Report On 'Capturing The Friedmans' Sex Abuse Case Urges DA To Overturn Jesse Friedman's Conviction

Capturing The Friedmans New Evidence

Jesse Friedman just got some more ammunition in his efforts to overturn his 1989 sex-crimes conviction made famous by Andrew Jarecki's Oscar-nominated documentary Capturing The Friedmans. Although Friedman, then 19, and his father Arnold, pleaded guilty to several hundred counts of sexual abuse in a case that rocked his hometown of Great Neck, NY, he has long since maintained his innocence, and a white paper issued by The National Center for Reason and Justice indicates that his exoneration is overdue.

The report, which is titled  Destruction of Innocence: How Coerced Testimony & Confessions Harm Children, Families & Communities for Decades After the Wrongful Convictions Occur.  was authored by Emily Horowitz, Ph.D. and Gavin de Becker, a violence and predation expert and author of The Gift of Fear.   The 42-page report, which can be found in its entirety here, contains new evidence and witness statements pertaining to the case and urges Nassau County District Attorney Kathleen Rice to overturn the conviction.   (In 2010, Rice launched a review of the case, which is expected to reach a conclusion soon.)

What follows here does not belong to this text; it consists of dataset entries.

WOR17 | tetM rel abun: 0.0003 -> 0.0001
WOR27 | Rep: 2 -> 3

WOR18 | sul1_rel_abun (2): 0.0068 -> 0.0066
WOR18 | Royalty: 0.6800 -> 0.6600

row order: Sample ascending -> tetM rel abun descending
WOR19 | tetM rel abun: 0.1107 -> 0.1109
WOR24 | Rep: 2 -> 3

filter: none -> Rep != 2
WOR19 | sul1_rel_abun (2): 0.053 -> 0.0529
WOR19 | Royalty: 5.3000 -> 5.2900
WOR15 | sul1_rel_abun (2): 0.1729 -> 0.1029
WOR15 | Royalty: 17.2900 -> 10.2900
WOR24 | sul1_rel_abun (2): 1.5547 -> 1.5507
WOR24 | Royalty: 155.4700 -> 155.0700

The NCRJ report indicates that the Friedman case contains the 10 hallmarks of false sex crime prosecution: "Police Misconduct; Absence of Physical Evidence; Absence of Medical Evidence; Outlandish or Impossible Scenarios; Prosecutorial Misconduct; Judicial Misconduct; Coercive Interviews by Police and Therapists; Improper Relationship Between Police and Therapists; Use of Now-Discredited Memory-Recovery Techniques and Hypnosis; Police & Prosecutors Fuel Community Hysteria."

It also reveals:

  • No child ever made any allegation or complaint against Jesse until after the police launched their investigation;

  • The first 30 children questioned by police said they had not been abused;

  • All charges against Jesse arose from statements of child witnesses – and all were based on statements made after the application of suggestive questioning methods;

  • Children who attended classes alongside every one of the 14 complainants now confirm they saw no abuse in those classes;

  • There was no physical or medical evidence ever presented against Jesse Freidman;

  • All of the above and more was known by prosecutors and illegally withheld from Jesse’s defense lawyer, and

  • There was clear misconduct on the part of police, prosecutors, and the judge.

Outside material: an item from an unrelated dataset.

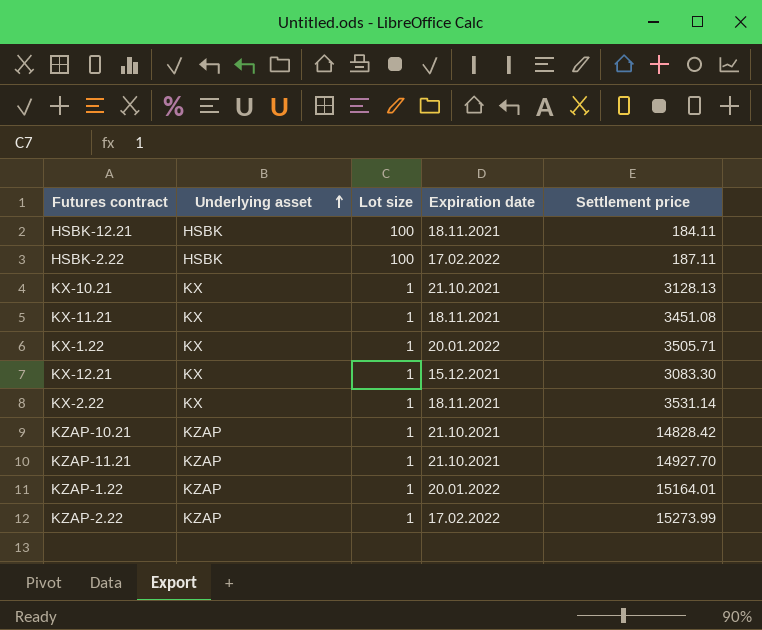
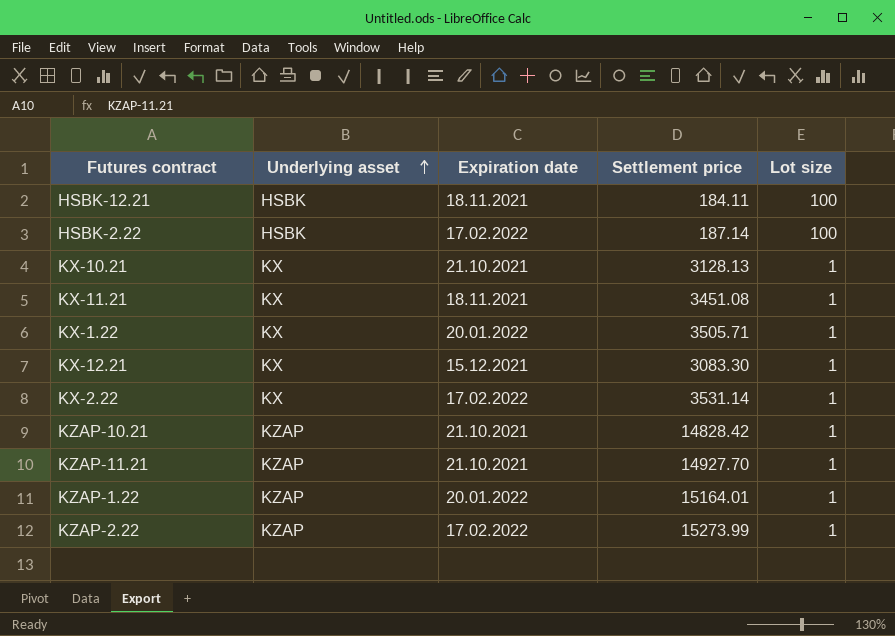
column Lot size | position: 3 -> 5
HSBK-2.22 | Settlement price: 187.11 -> 187.14
KX-2.22 | Expiration date: 18.11.2021 -> 17.02.2022

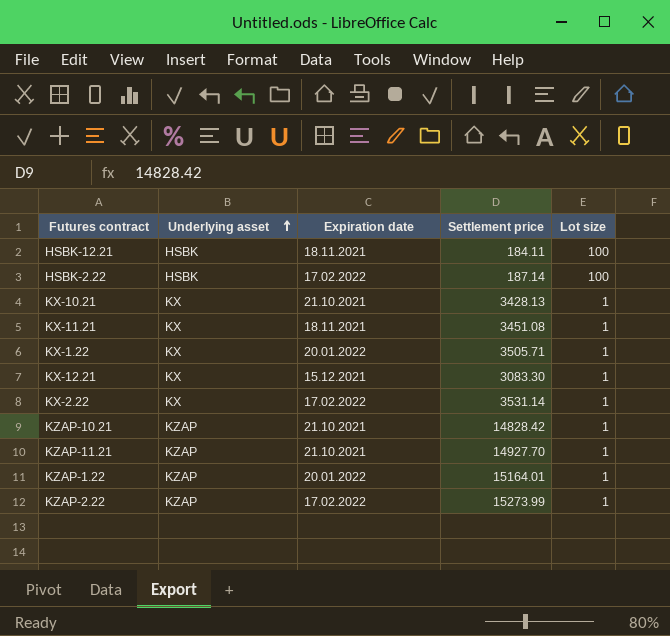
KX-10.21 | Settlement price: 3128.13 -> 3428.13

In 1988, Friedman and his father Arnold were charged with hundreds of counts of sexual abuse that allegedly took place during a computer class they taught in the family's Great Neck, NY home.  The charges came after police found Friedman's father's stash of  pornography depicting adolescent boys in the house. Friedman, who's now in his mid-40s,  was released from prison in 2001 after serving 13 years of an 18-year sentence. (His father committed suicide in prison in 1995.)

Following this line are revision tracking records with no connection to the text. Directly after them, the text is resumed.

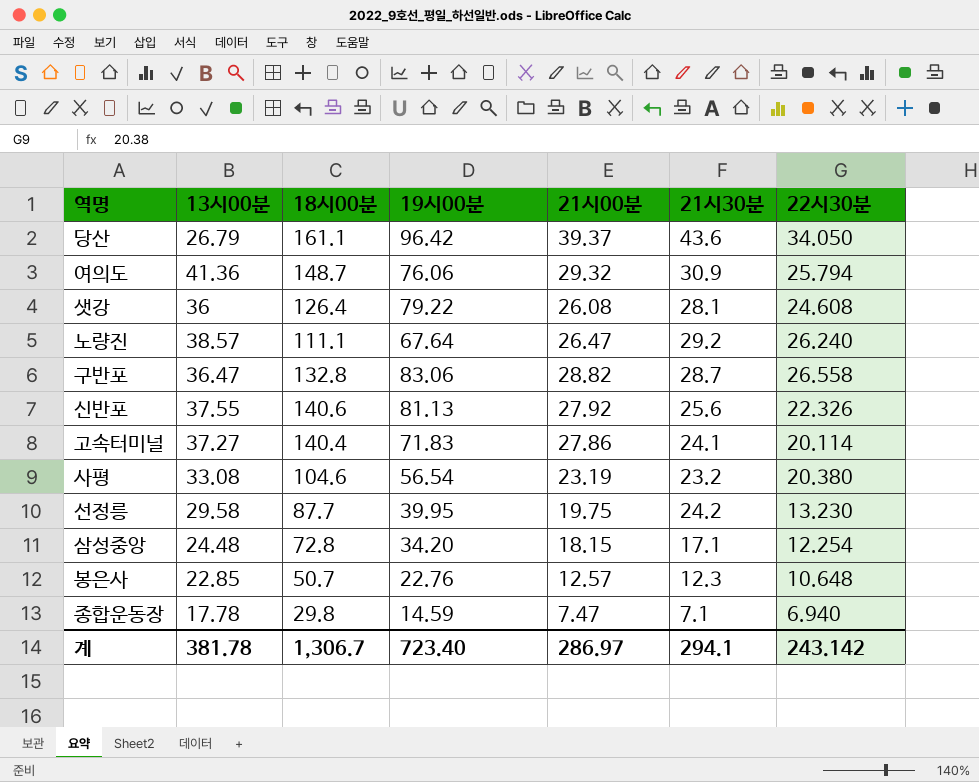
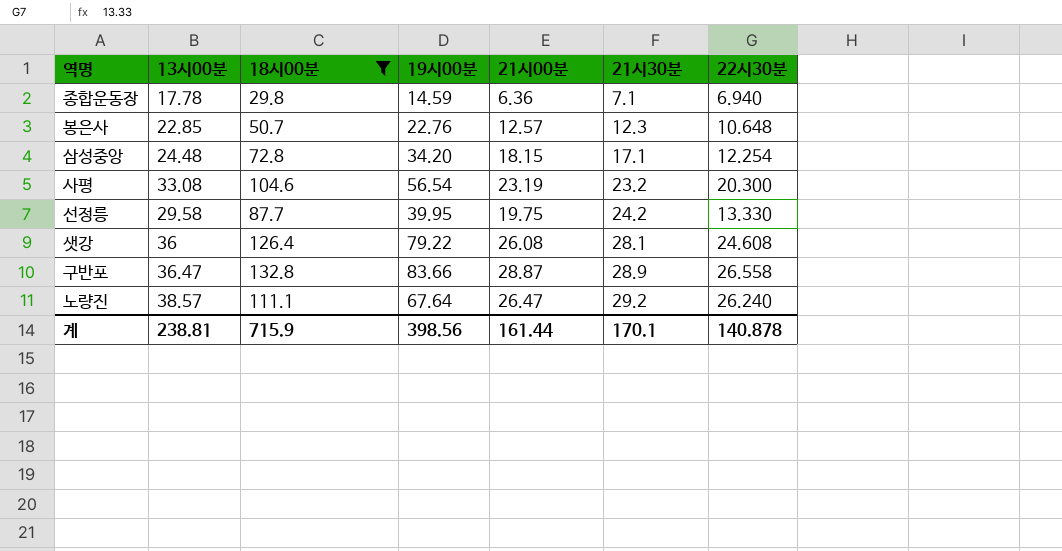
filter: none -> 18시00분 <= 132.8
row order: none -> 21시30분 ascending
종합운동장 | 21시00분: 7.47 -> 6.36
사평 | 22시30분: 20.380 -> 20.300
선정릉 | 22시30분: 13.230 -> 13.330
구반포 | 19시00분: 83.06 -> 83.66
구반포 | 21시00분: 28.82 -> 28.87
구반포 | 21시30분: 28.7 -> 28.9
계 | 13시00분: 381.78 -> 238.81
계 | 18시00분: 1,306.7 -> 715.9
계 | 19시00분: 723.40 -> 398.56
계 | 21시00분: 286.97 -> 161.44
계 | 21시30분: 294.1 -> 170.1
계 | 22시30분: 243.142 -> 140.878

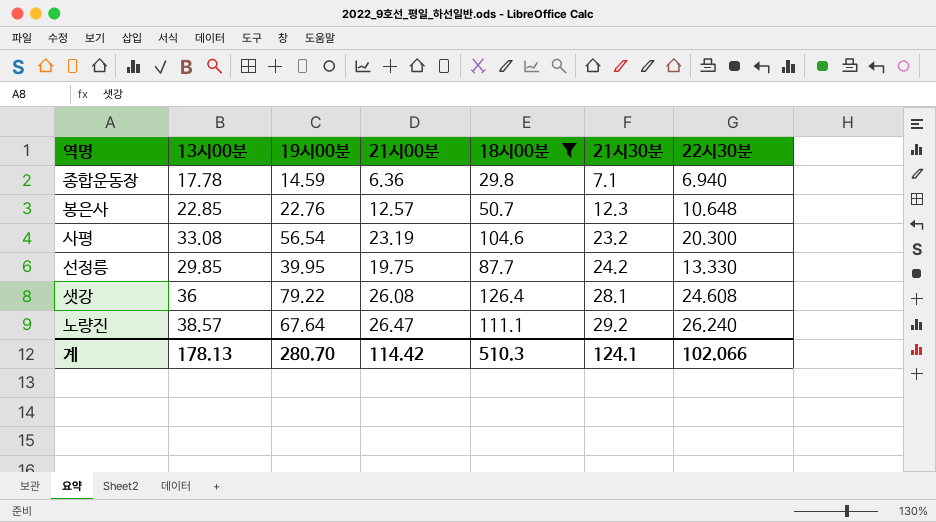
column 18시00분 | position: 3 -> 5
row 삼성중앙: 24.48 | 72.8 | 34.20 | 18.15 | 17.1 | 12.254 -> none
row 구반포: 36.47 | 132.8 | 83.66 | 28.87 | 28.9 | 26.558 -> none
선정릉 | 13시00분: 29.58 -> 29.85
계 | 13시00분: 238.81 -> 178.13
계 | 19시00분: 398.56 -> 280.70
계 | 21시00분: 161.44 -> 114.42
계 | 18시00분: 715.9 -> 510.3
계 | 21시30분: 170.1 -> 124.1
계 | 22시30분: 140.878 -> 102.066

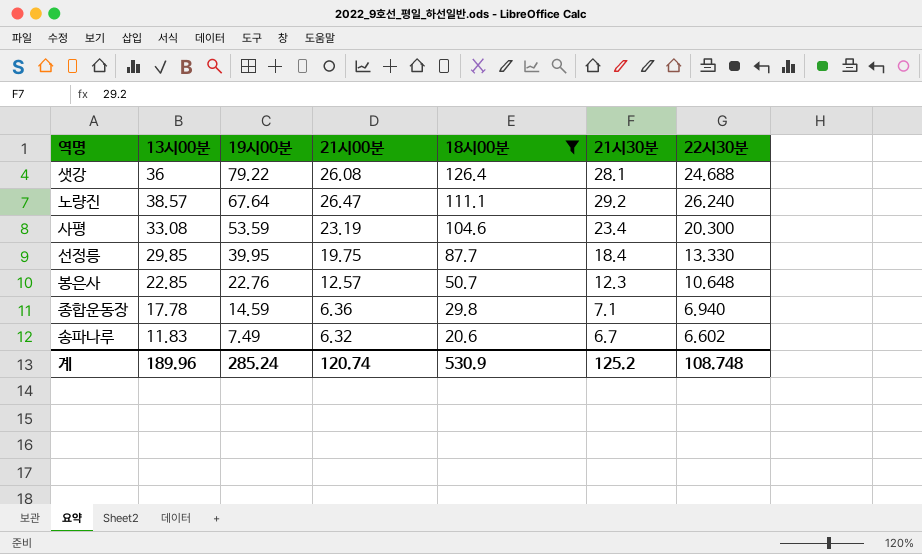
row order: 21시30분 ascending -> 19시00분 descending
샛강 | 22시30분: 24.608 -> 24.688
사평 | 19시00분: 56.54 -> 53.59
사평 | 21시30분: 23.2 -> 23.4
선정릉 | 21시30분: 24.2 -> 18.4
row 송파나루: none -> 11.83 | 7.49 | 6.32 | 20.6 | 6.7 | 6.602
계 | 13시00분: 178.13 -> 189.96
계 | 19시00분: 280.70 -> 285.24
계 | 21시00분: 114.42 -> 120.74
계 | 18시00분: 510.3 -> 530.9
계 | 21시30분: 124.1 -> 125.2
계 | 22시30분: 102.066 -> 108.748

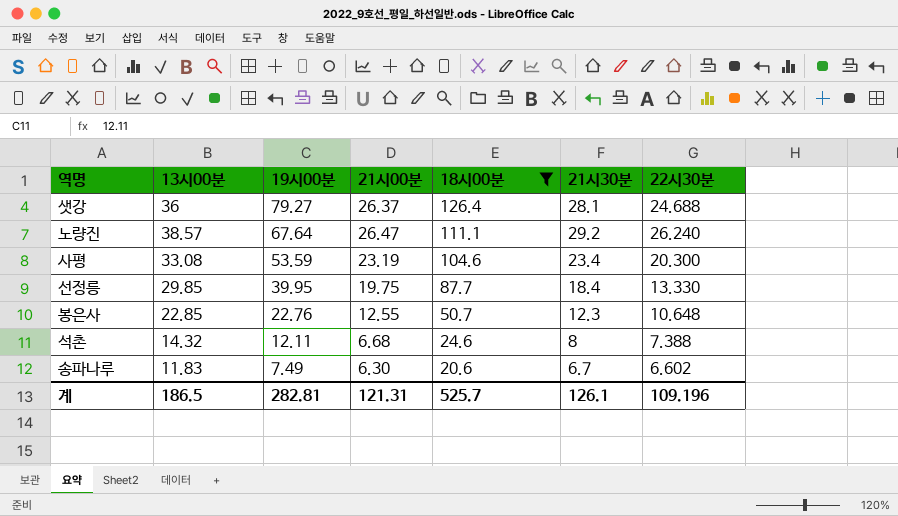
row 종합운동장: 17.78 | 14.59 | 6.36 | 29.8 | 7.1 | 6.940 -> none
샛강 | 19시00분: 79.22 -> 79.27
샛강 | 21시00분: 26.08 -> 26.37
봉은사 | 21시00분: 12.57 -> 12.55
row 석촌: none -> 14.32 | 12.11 | 6.68 | 24.6 | 8 | 7.388
송파나루 | 21시00분: 6.32 -> 6.30
계 | 13시00분: 189.96 -> 186.5
계 | 19시00분: 285.24 -> 282.81
계 | 21시00분: 120.74 -> 121.31
계 | 18시00분: 530.9 -> 525.7
계 | 21시30분: 125.2 -> 126.1
계 | 22시30분: 108.748 -> 109.196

With the help of Jarecki and experts in wrongful conviction, he has set about clearing his name, and in the last few years has made headway. A 2010 decision by the Federal Appeals Court for the Second Circuit declared there was “a reasonable likelihood that Jesse Friedman was wrongfully convicted.”  According to that decision, new evidence introduced by Jarecki and by Friedman’s legal team in the years since, shows that police and psychologists interviewing kids at the time used hypnosis and other “memory recovery techniques” that have since been shown to produce false memories and accusations.  The court also suggested that allegations were elicited from children as young as eight years old by harsh interrogation methods and that Jesse’s guilty plea was the result of pressure by a biased judge who told Jesse’s lawyer that she intended to sentence Jesse to life without parole, a technique widely held to be “impermissibly coercive.

In January,  one of the Friedmans' alleged victims Michael Epstein revealed that he had lied about having been sexually abused in the computer classes in order to put an end to the therapy sessions and repeated questioning he received as a result of the investigation.